Le nouvel engouement américain pour le baroque
Aux Etats-Unis, Christie se réjouit de l’état de santé de la musique baroque. “Le mouvement de la musique ancienne–ou Historical Performance Practice–est maintenant un phénomène global”, dit-il. La Juilliard School a créé un département de musique ancienne en 2009. Et Christie note que de nos jours, “les grandes salles d’opéra programment cette musique.” Récemment, le Metropolitan Opera de New York a donné deux opéras de Haendel, Jules César, en 2013, avec David Daniels et Nathalie Dessay dans les rôles principaux, et Rodelinda avec Renée Fleming, en 2011. Cette même année, le Metropolitan misera aussi sur The Enchanted Island, un opéra pastiche cousu de grands airs de Haendel, Vivaldi et Rameau.
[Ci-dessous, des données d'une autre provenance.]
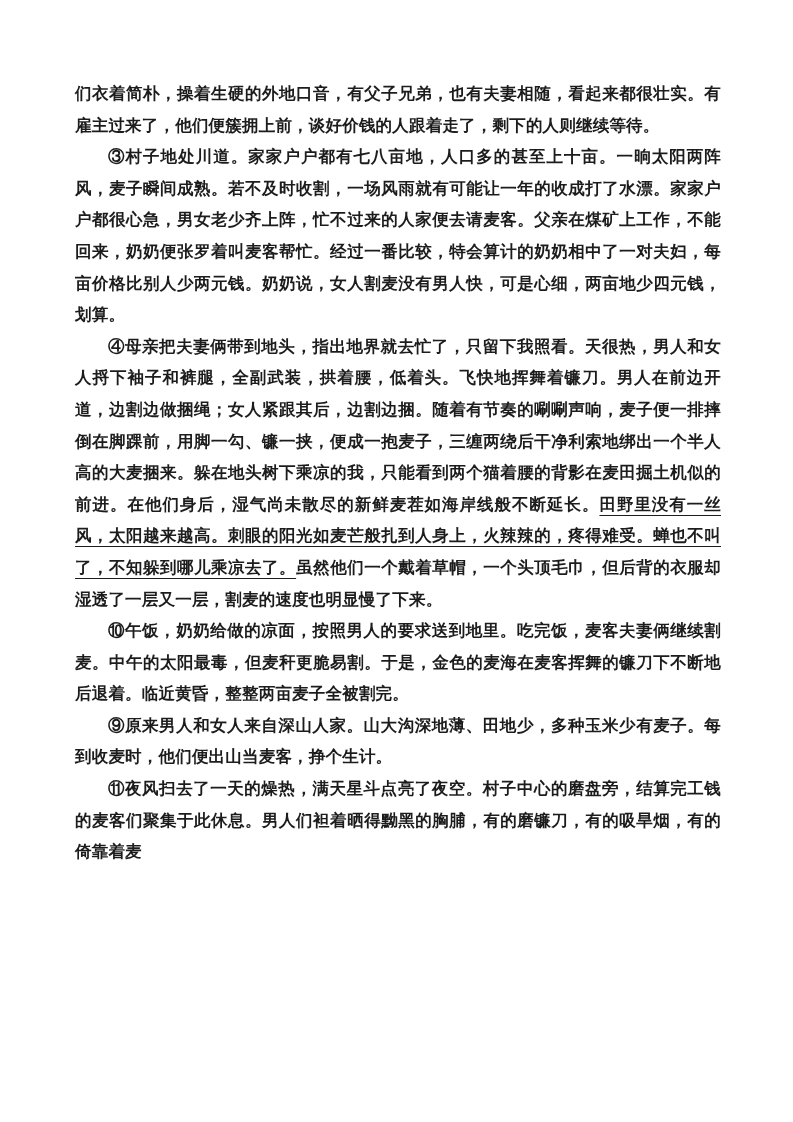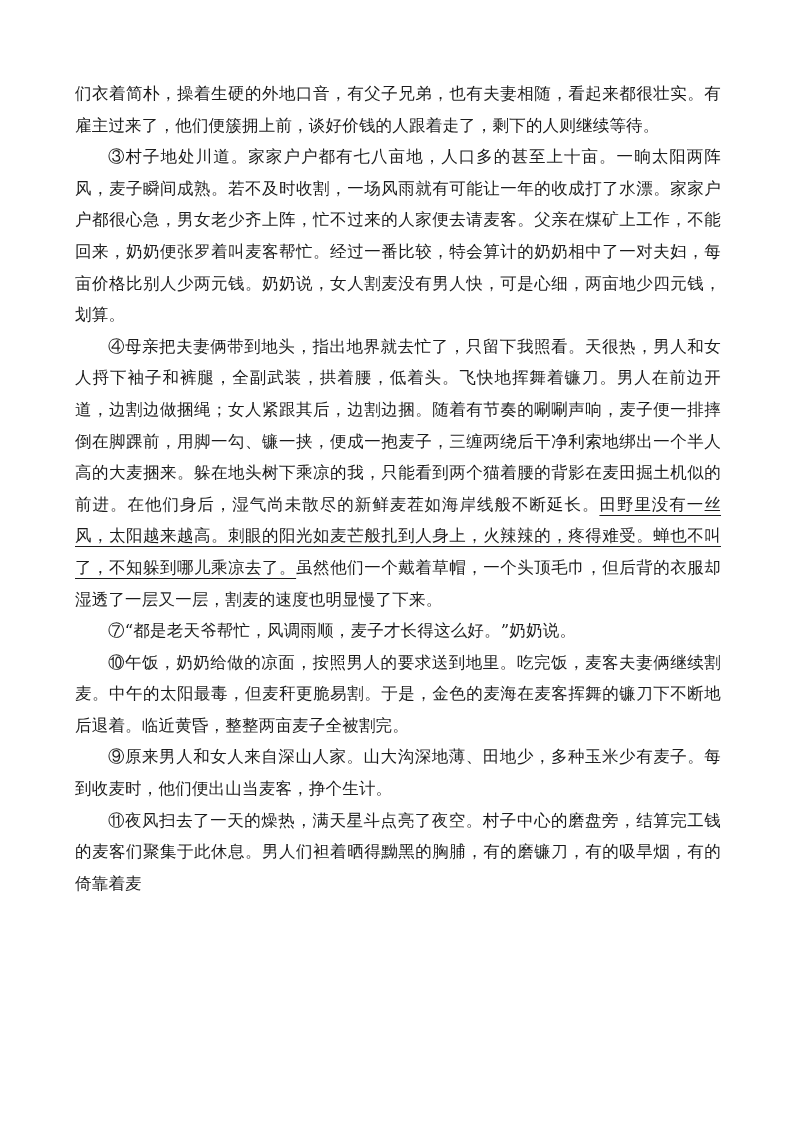--- a/index.html
+++ b/index.html
@@ -31,6 +31,7 @@
     text-justify: inter-ideograph;
     word-break: break-all;
     letter-spacing: 0.2px;
+    font-weight: bold;
   }
   .para.indent {
     text-indent: 2em;

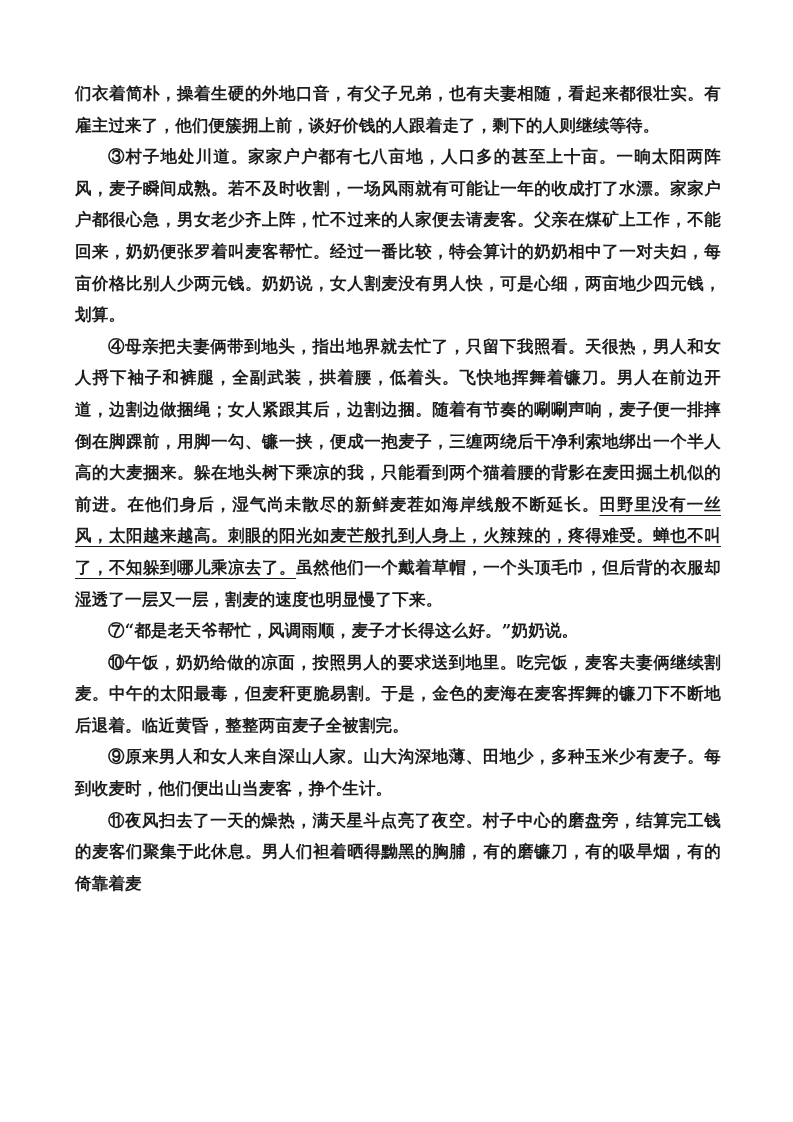--- a/index.html
+++ b/index.html
@@ -51,7 +51,6 @@
       <p class="para"><span class="seg-plain">们衣着简朴，操着生硬的外地口音，有父子兄弟，也有夫妻相随，看起来都很壮实。有雇主过来了，他们便簇拥上前，谈好价钱的人跟着走了，剩下的人则继续等待。</span></p>
       <p class="para indent"><span class="seg-plain">③村子地处川道。家家户户都有七八亩地，人口多的甚至上十亩。一晌太阳两阵风，麦子瞬间成熟。若不及时收割，一场风雨就有可能让一年的收成打了水漂。家家户户都很心急，男女老少齐上阵，忙不过来的人家便去请麦客。父亲在煤矿上工作，不能回来，奶奶便张罗着叫麦客帮忙。经过一番比较，特会算计的奶奶相中了一对夫妇，每亩价格比别人少两元钱。奶奶说，女人割麦没有男人快，可是心细，两亩地少四元钱，划算。</span></p>
       <p class="para indent"><span class="seg-plain">④母亲把夫妻俩带到地头，指出地界就去忙了，只留下我照看。天很热，男人和女人捋下袖子和裤腿，全副武装，拱着腰，低着头。飞快地挥舞着镰刀。男人在前边开道，边割边做捆绳；女人紧跟其后，边割边捆。随着有节奏的唰唰声响，麦子便一排摔倒在脚踝前，用脚一勾、镰一挟，便成一抱麦子，三缠两绕后干净利索地绑出一个半人高的大麦捆来。躲在地头树下乘凉的我，只能看到两个猫着腰的背影在麦田掘土机似的前进。在他们身后，湿气尚未散尽的新鲜麦茬如海岸线般不断延长。</span><span class="seg-underline">田野里没有一丝风，太阳越来越高。刺眼的阳光如麦芒般扎到人身上，火辣辣的，疼得难受。蝉也不叫了，不知躲到哪儿乘凉去了。</span><span class="seg-plain">虽然他们一个戴着草帽，一个头顶毛巾，但后背的衣服却湿透了一层又一层，割麦的速度也明显慢了下来。</span></p>
-      <p class="para indent"><span class="seg-plain">⑦“都是老天爷帮忙，风调雨顺，麦子才长得这么好。”奶奶说。</span></p>
       <p class="para indent"><span class="seg-plain">⑩午饭，奶奶给做的凉面，按照男人的要求送到地里。吃完饭，麦客夫妻俩继续割麦。中午的太阳最毒，但麦秆更脆易割。于是，金色的麦海在麦客挥舞的镰刀下不断地后退着。临近黄昏，整整两亩麦子全被割完。</span></p>
       <p class="para indent"><span class="seg-plain">⑨原来男人和女人来自深山人家。山大沟深地薄、田地少，多种玉米少有麦子。每到收麦时，他们便出山当麦客，挣个生计。</span></p>
       <p class="para indent"><span class="seg-plain">⑪夜风扫去了一天的燥热，满天星斗点亮了夜空。村子中心的磨盘旁，结算完工钱的麦客们聚集于此休息。男人们袒着晒得黝黑的胸脯，有的磨镰刀，有的吸旱烟，有的倚靠着麦</span></p>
Le Met espèrait ainsi attirer le grand public et officialiser sa programmation de musique baroque. Les critiques furent mitigées mais le public apprécia cette gourmandise baroque, co- mique et constellée de stars de l’opéra, de Plácido Domingo à Joyce DiDonato. The Enchanted Island sera repris en 2014.
William Christie est encouragé par cette reconnaissance institutionnelle du répertoire qui lui tient à cœur. Surtout, il sait que la relève est prête. “Nous produisons des élèves merveilleux, dans différentes institutions”, dit-il, “des élèves spécialisés en répertoire ancien qui auront la possibilité de se produire, je l’espère, de plus en plus. On peut imaginer que la ville de New York, qui n’était pas très musique-ancienne-friendly, vive davantage d’ensembles et même pourquoi pas d’orchestres, et que le goût du public [pour cette musique] va aller en grandissant.” Côté français, l’engouement pour les Arts Florissants est indiscutable. Christie et ses musiciens sont désormais en résidence depuis janvier dernier à la nouvelle Philharmonie de Paris.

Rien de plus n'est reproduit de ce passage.